Results and discussion
In the first stage, mean precipitation and its RMSE from individual and integrated schemas were calculated, but due to the fact that the Emanuel and Kain schemes did not rank higher in any of the model experiments in terms of climatic classes and have more errors than others, theywere removed from the configuration selection process. The results showed that in very humid, humid, semi-humid and humid climates the Tiedtke convection scheme, in the semi-arid regions the Grell scheme and in the arid areas of the Kuo scheme had the least bias compared to other convection schemes. Therefore, the seasonal forecast of the country was presented by combining regional schemas, the average bias of which was calculated at 0.45, 0.79, 1.01 and 0.69 mm in the integrated schemes of Tiedtke, Grell and Kuo, respectively. On the other hand, in addition to calculating the ability of different schemas to predict precipitation using the RMSE index, the area under the ROC curve was also calculated in three classes less than normal (BN), normal (NN) and more than normal (AN) for different climates. For this purpose, in each precipitation layer, the number of schemas that predicted precipitation in different climates and had the largest area under the curve compared to other schemes was extracted. ROC diagrams of different schemas showed that Tiedtke and Grell schemas have the highest ability to predict less than normal, normal and more than normal rainfall classes. The results showed that the regional integrated scheme (TGK: Tiedtke, Grell and Kuo) showed an improvement of 54 to 126% compared to the individual schemas. In general, it can be said that choosing the optimal configuration based on the idea of climate-based convection scheme can increase the performance of the RegCM4.5 regional model in seasonal precipitation forecast in Iran.
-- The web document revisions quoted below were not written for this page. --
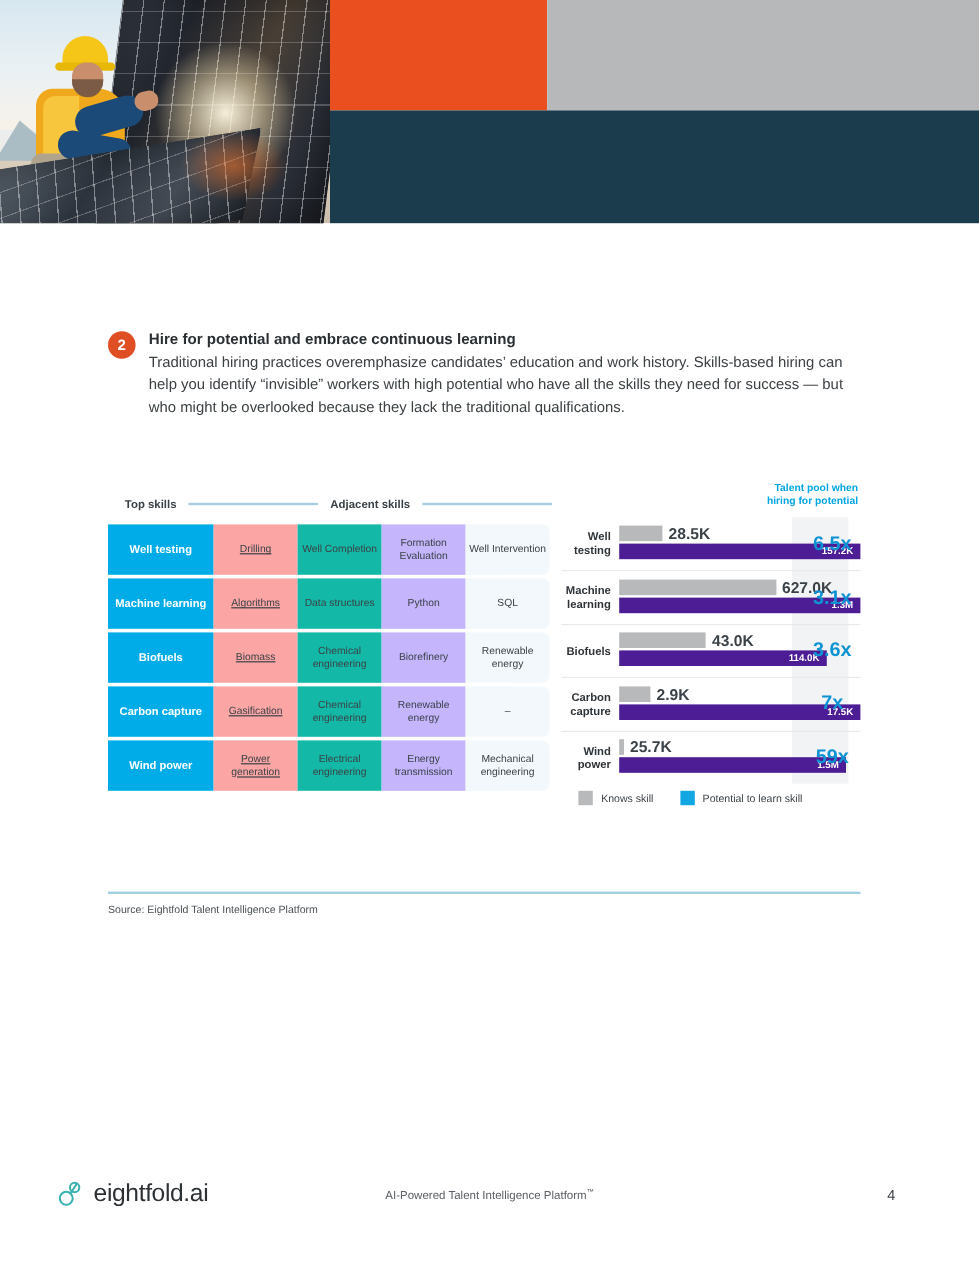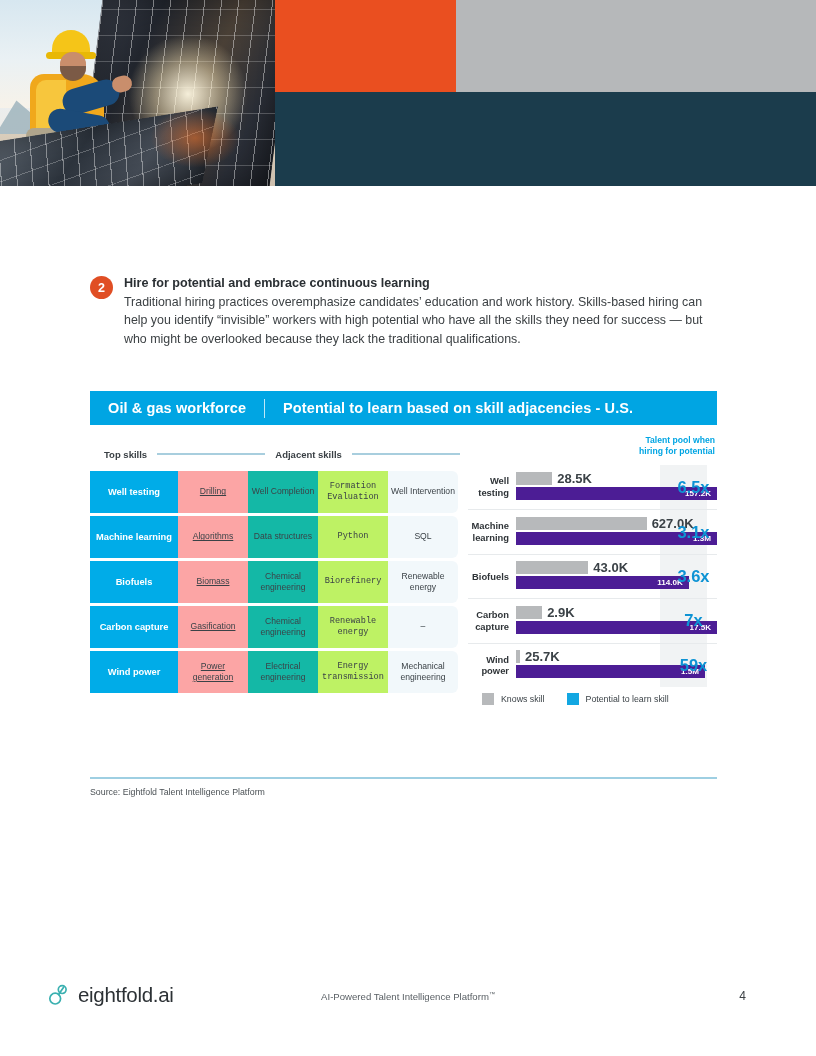"Oil & gas workforce" div.card-title-bar { html: <div> <span>Oil &amp; gas workforce</span> <span></span> <span>Potential to learn based on skill adjacencies - U.S.</span> </div> -> none }
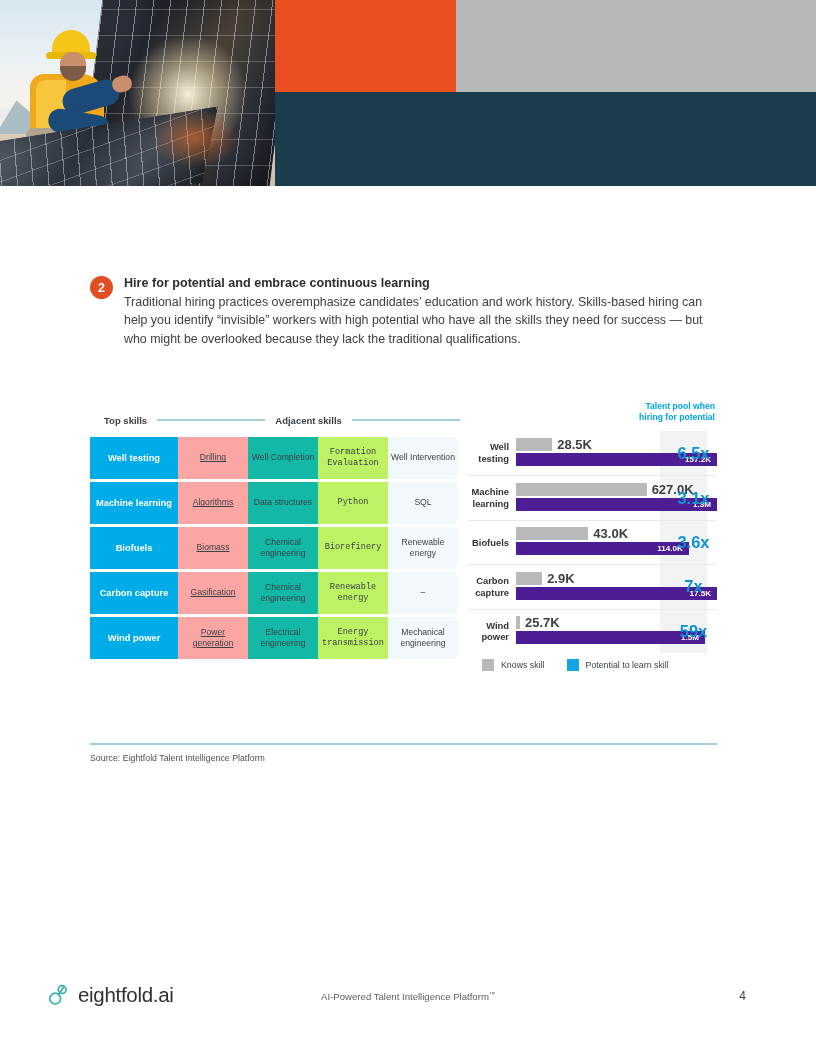"Formation Evaluation" .gcell.c3 { background: #bef264 -> #c4b5fd; font-family: Liberation Mono, monospace -> none }
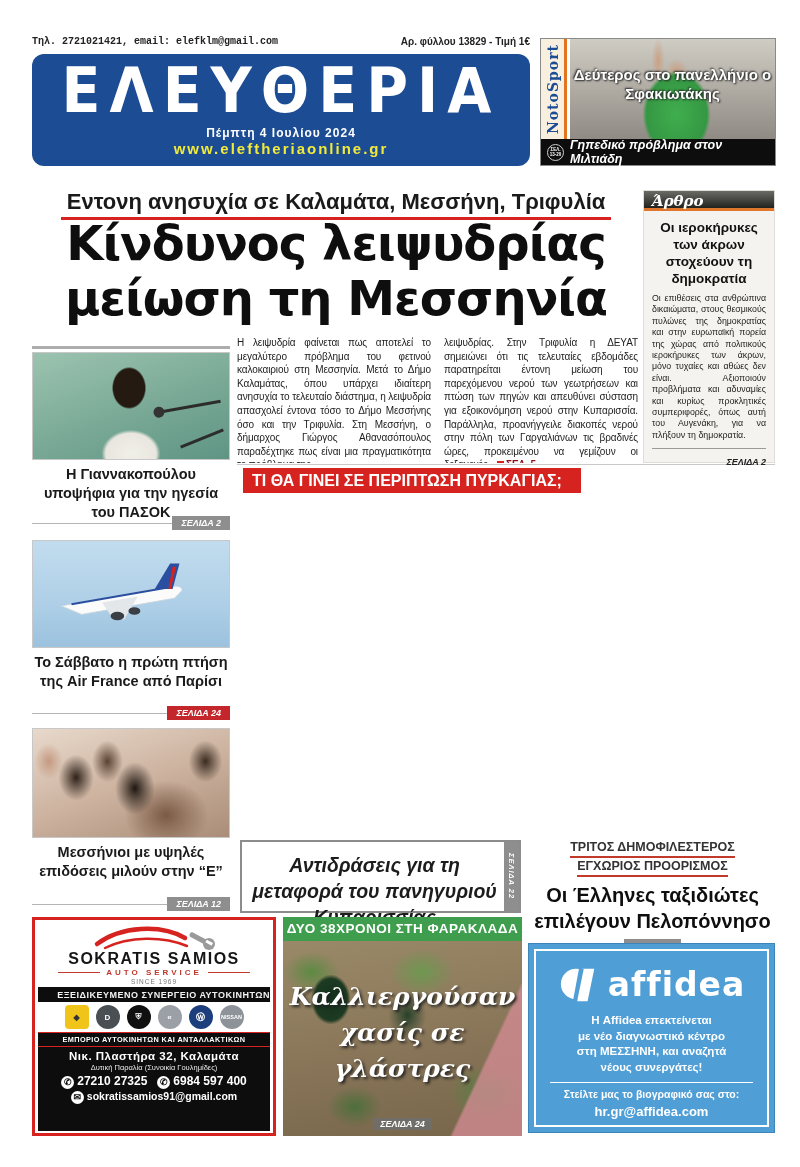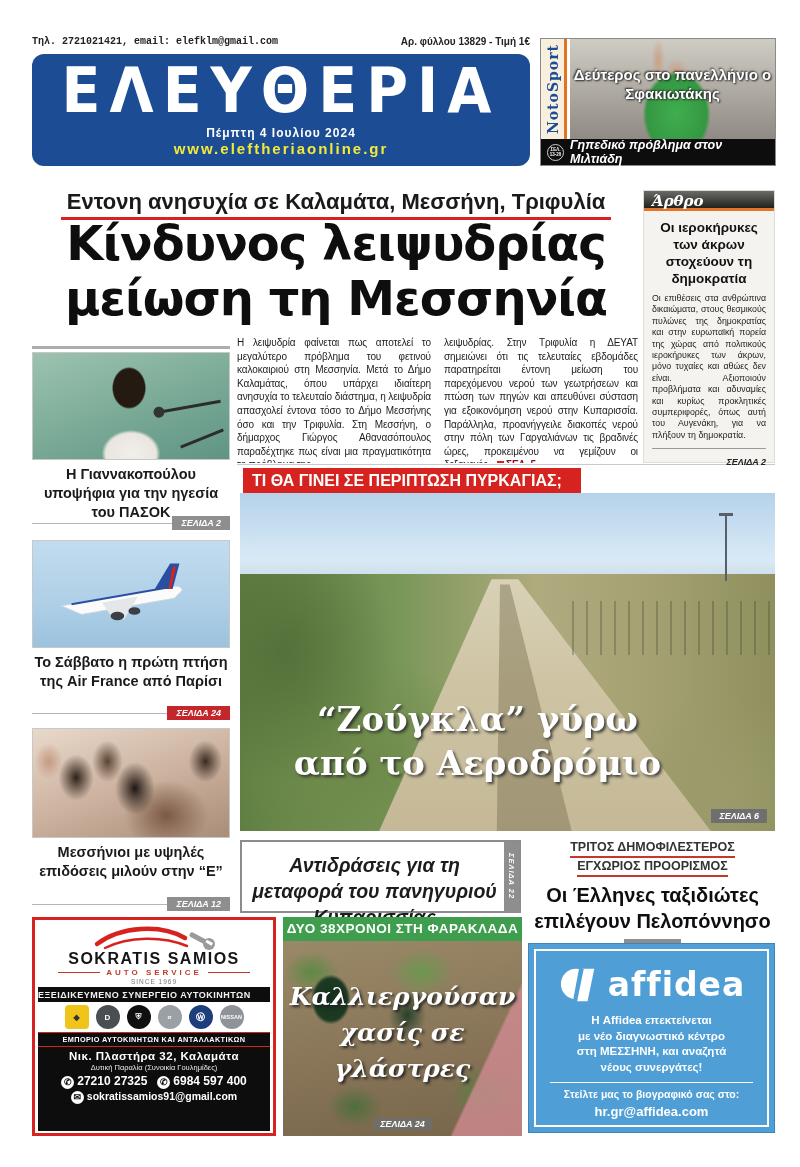"“Ζούγκλα” γύρω" div.abs { html: <div> <div></div> <div></div> <div></div> <div></div> <div></div> <div> <div>“Ζούγκλα” γύρω</div> <div>από το Αεροδρόμιο</div> </div> <div>ΣΕΛΙΔΑ 6</div> </div> -> none }
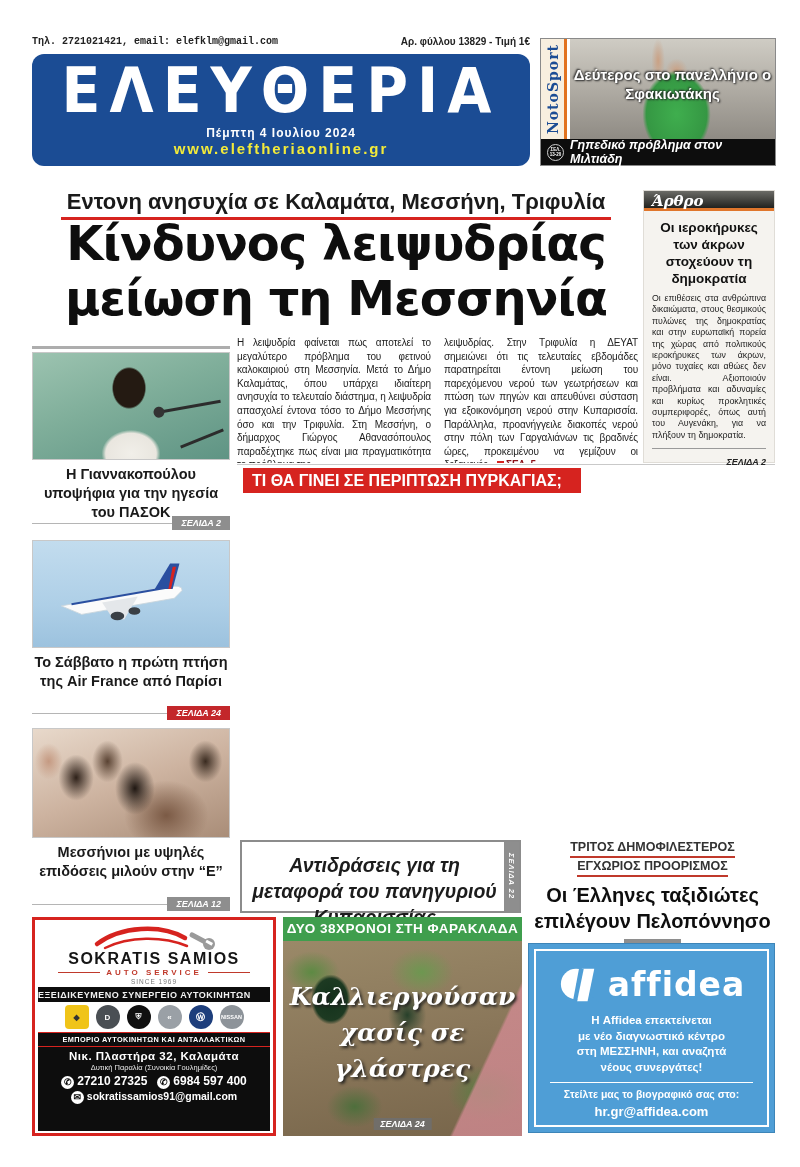"ΕΞΕΙΔΙΚΕΥΜΕΝΟ ΣΥΝΕΡΓΕΙΟ ΑΥΤΟΚΙΝΗΤΩΝ" .sm-bar { text-align: left -> right }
Although a study with a regional climatic zones perspective was not found on Iran, but some studies have found the Tiedtke scheme suitable for our country (Alizadeh Choubari et al., 1398), which with the findings of this study in which the Tiedke scheme for four of the six climates used in this study are considered appropriate. On the other hand, Zarrin and Dadashi (1399) used the Grell scheme to study the events of the partial rainfall in Iran by RegCM4 model, which in this study was found to be suitable for semi-arid climate. In addition, it was observed that in the study period of seven months, the most RMSE error occurred in April, which is the month of transition from cold to warm season.